Before-and-after page screenshots:
□ □ □
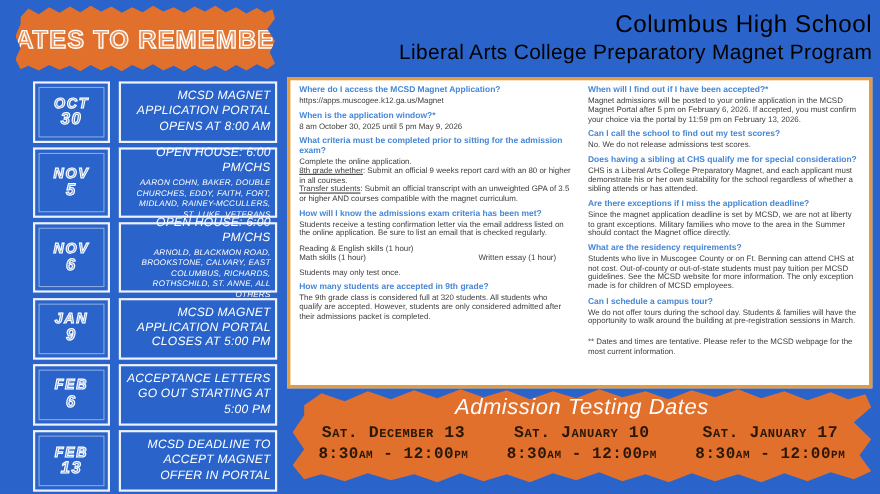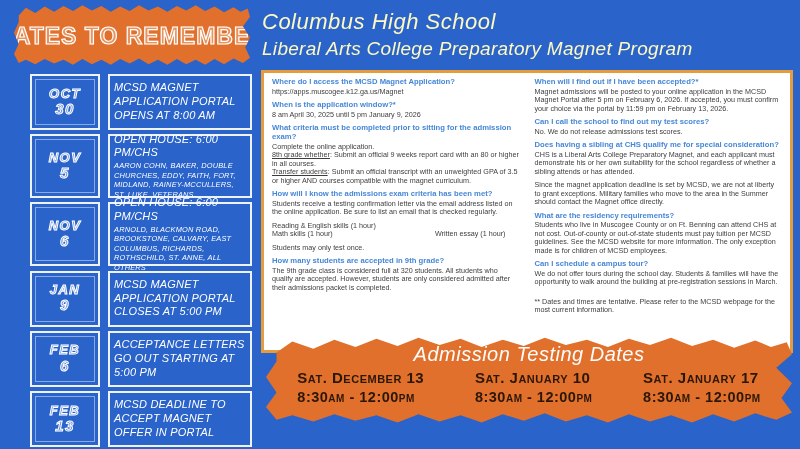--- a/index.html
+++ b/index.html
@@ -26,7 +26,7 @@
   
   .page-title{
     position:absolute;left:262px;top:7px;width:531px;
-    text-align:left;color:#fef9c3;font-style:italic;
+    text-align:right;color:#000000;
   }
   .page-title .l1{font-size:22px;line-height:29px;letter-spacing:.5px;}
   .page-title .l2{font-size:19px;line-height:26px;letter-spacing:.3px;}

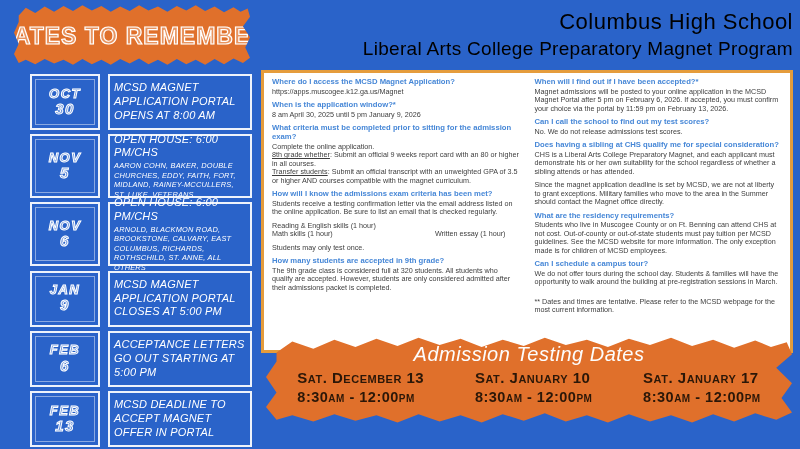--- a/index.html
+++ b/index.html
@@ -51,7 +51,7 @@
   .dinfo{
     flex:1;border:2px solid rgba(255,255,255,.92);
     display:flex;flex-direction:column;align-items:center;justify-content:center;
-    padding:2px 4px;text-align:left;color:#fff;font-style:italic;
+    padding:2px 4px;text-align:right;color:#fff;font-style:italic;
   }
   .dtitle{font-size:11px;line-height:1.25;letter-spacing:.2px;}
   .ddetail{font-size:7.4px;line-height:1.3;letter-spacing:.2px;margin-top:1px;}

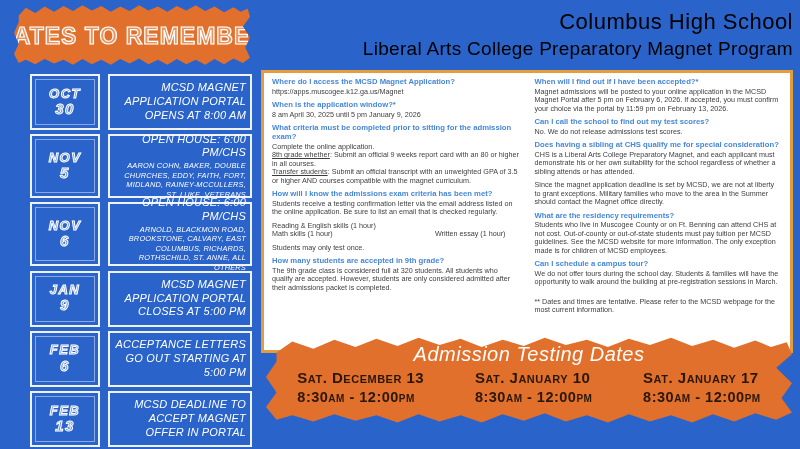--- a/index.html
+++ b/index.html
@@ -169,7 +169,7 @@
     </div>
     <div class="qa">
       <div class="q">When is the application window?*</div>
-      <div class="a">8 am April 30, 2025 until 5 pm January 9, 2026</div>
+      <div class="a">8 am October 30, 2025 until 5 pm May 9, 2026</div>
     </div>
     <div class="qa">
       <div class="q">What criteria must be completed prior to sitting for the admission exam?</div>

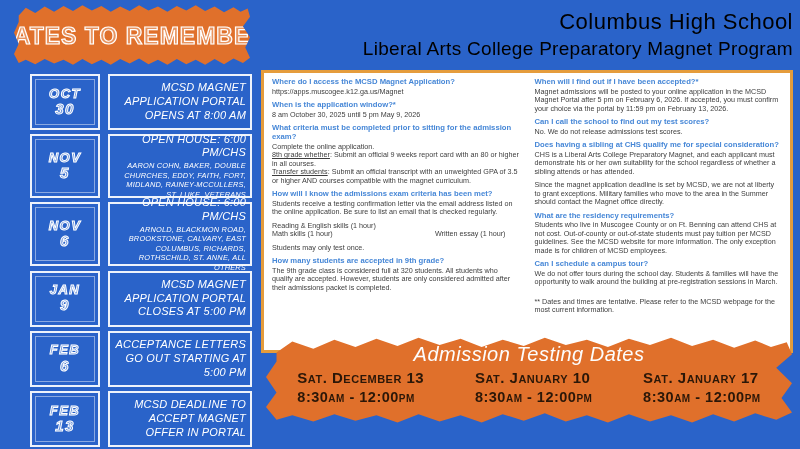--- a/index.html
+++ b/index.html
@@ -211,6 +211,7 @@
       <div class="a">CHS is a Liberal Arts College Preparatory Magnet, and each applicant must demonstrate his or her own suitability for the school regardless of whether a sibling attends or has attended.</div>
     </div>
     <div class="qa">
+      <div class="q">Are there exceptions if I miss the application deadline?</div>
       <div class="a">Since the magnet application deadline is set by MCSD, we are not at liberty to grant exceptions. Military families who move to the area in the Summer should contact the Magnet office directly.</div>
     </div>
     <div class="qa">

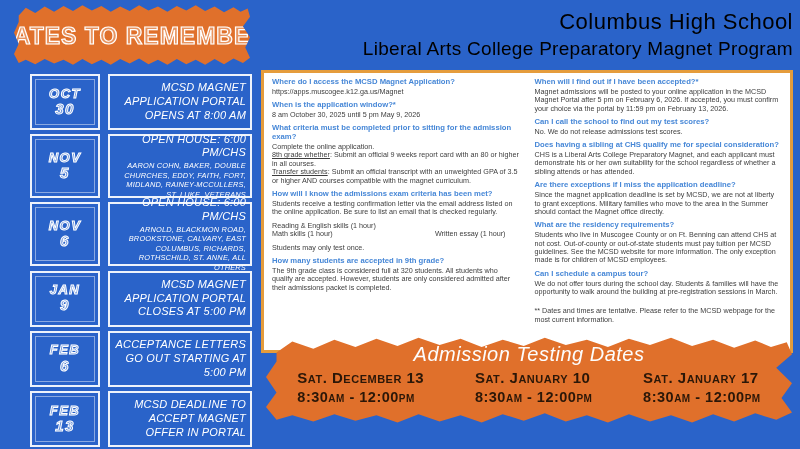--- a/index.html
+++ b/index.html
@@ -70,7 +70,7 @@
   .footnote{color:#3D3D3D;font-size:7.2px;line-height:1.2;margin-top:11px;}
   
   .testing{
-    left:266px;top:336px;width:526px;height:91px;
+    left:266px;top:352px;width:526px;height:91px;
     display:flex;flex-direction:column;
   }
   .t-head{

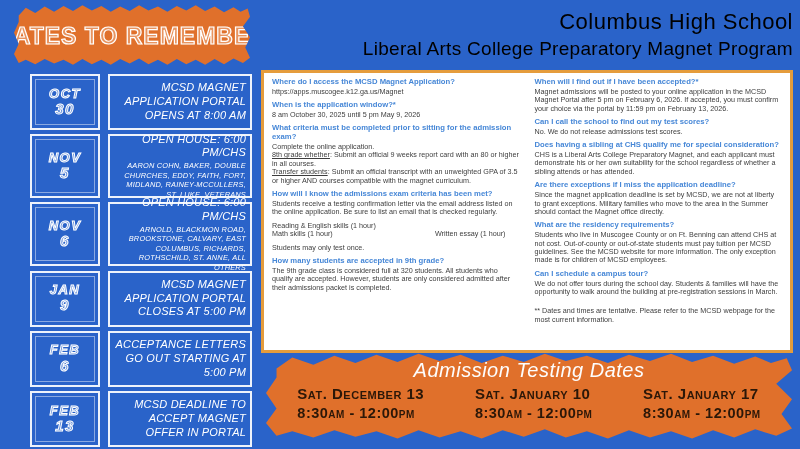--- a/index.html
+++ b/index.html
@@ -78,7 +78,7 @@
     font-size:20px;line-height:26px;margin-top:5px;letter-spacing:.5px;
   }
   .t-sessions{flex:1;display:flex;align-items:flex-start;justify-content:space-around;padding:1px 6px 0 6px;}
-  .t-sess{text-align:left;color:#2B1708;font-variant:small-caps;}
+  .t-sess{text-align:center;color:#2B1708;font-variant:small-caps;font-family:Liberation Mono, monospace;}
   .t-date{font-size:15px;font-weight:700;letter-spacing:.5px;line-height:1.35;}
   .t-time{font-size:14.5px;font-weight:600;letter-spacing:.5px;line-height:1.3;}
 </style>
□ □ □
**Requirement**
An exact number is called for here: how many lines across the records contain the word "variant". Nothing else belongs in the answer.

**Your response**
2